### WHAT TO WORK ON
Below are the entries; determine how many of their lines contain the string "搭建开发环境" and give that figure alone.

### EXERCISE DATA
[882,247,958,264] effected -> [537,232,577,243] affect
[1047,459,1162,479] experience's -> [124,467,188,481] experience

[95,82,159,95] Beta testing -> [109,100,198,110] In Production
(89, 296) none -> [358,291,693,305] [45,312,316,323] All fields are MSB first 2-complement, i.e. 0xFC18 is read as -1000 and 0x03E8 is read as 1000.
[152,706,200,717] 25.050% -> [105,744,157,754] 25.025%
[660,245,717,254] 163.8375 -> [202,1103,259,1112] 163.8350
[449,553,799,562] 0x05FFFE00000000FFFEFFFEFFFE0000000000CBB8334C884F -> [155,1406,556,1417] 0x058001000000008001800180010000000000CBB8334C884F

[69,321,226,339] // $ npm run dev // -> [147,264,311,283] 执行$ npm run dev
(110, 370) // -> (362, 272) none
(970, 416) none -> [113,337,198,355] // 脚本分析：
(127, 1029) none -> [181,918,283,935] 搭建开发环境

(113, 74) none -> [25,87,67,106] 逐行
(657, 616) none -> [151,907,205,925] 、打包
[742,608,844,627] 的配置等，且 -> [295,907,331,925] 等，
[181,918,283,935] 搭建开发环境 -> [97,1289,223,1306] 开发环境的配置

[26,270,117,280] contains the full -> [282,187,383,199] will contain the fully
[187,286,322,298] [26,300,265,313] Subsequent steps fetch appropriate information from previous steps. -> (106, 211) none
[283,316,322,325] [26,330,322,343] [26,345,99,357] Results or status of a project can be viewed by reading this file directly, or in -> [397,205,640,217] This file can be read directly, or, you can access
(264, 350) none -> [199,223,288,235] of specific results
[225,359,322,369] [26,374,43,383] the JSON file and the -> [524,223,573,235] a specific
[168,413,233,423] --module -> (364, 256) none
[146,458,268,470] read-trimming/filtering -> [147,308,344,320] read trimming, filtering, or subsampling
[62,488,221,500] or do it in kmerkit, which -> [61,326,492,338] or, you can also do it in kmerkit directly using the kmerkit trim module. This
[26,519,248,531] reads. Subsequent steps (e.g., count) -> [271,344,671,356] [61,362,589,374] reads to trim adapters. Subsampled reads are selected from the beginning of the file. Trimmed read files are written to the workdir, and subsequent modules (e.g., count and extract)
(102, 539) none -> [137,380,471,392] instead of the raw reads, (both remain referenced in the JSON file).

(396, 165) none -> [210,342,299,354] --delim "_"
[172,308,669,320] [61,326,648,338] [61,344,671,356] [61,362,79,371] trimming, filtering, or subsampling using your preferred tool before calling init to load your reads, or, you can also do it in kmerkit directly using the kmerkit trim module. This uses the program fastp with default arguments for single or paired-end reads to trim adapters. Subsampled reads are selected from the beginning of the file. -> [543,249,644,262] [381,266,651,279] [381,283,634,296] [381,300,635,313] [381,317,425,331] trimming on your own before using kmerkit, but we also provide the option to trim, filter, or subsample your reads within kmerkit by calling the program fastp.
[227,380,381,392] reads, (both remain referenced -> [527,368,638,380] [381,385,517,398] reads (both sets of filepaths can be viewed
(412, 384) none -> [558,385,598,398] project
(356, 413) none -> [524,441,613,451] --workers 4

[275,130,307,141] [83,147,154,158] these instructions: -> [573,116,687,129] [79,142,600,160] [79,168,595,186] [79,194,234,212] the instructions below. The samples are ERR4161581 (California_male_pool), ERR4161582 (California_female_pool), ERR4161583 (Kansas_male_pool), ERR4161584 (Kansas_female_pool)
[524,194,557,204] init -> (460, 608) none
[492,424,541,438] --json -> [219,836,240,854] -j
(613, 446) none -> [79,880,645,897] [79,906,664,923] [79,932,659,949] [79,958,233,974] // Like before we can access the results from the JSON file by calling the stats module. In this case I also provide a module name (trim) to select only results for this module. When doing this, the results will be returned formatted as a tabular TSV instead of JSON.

### ANSWER SECTION
2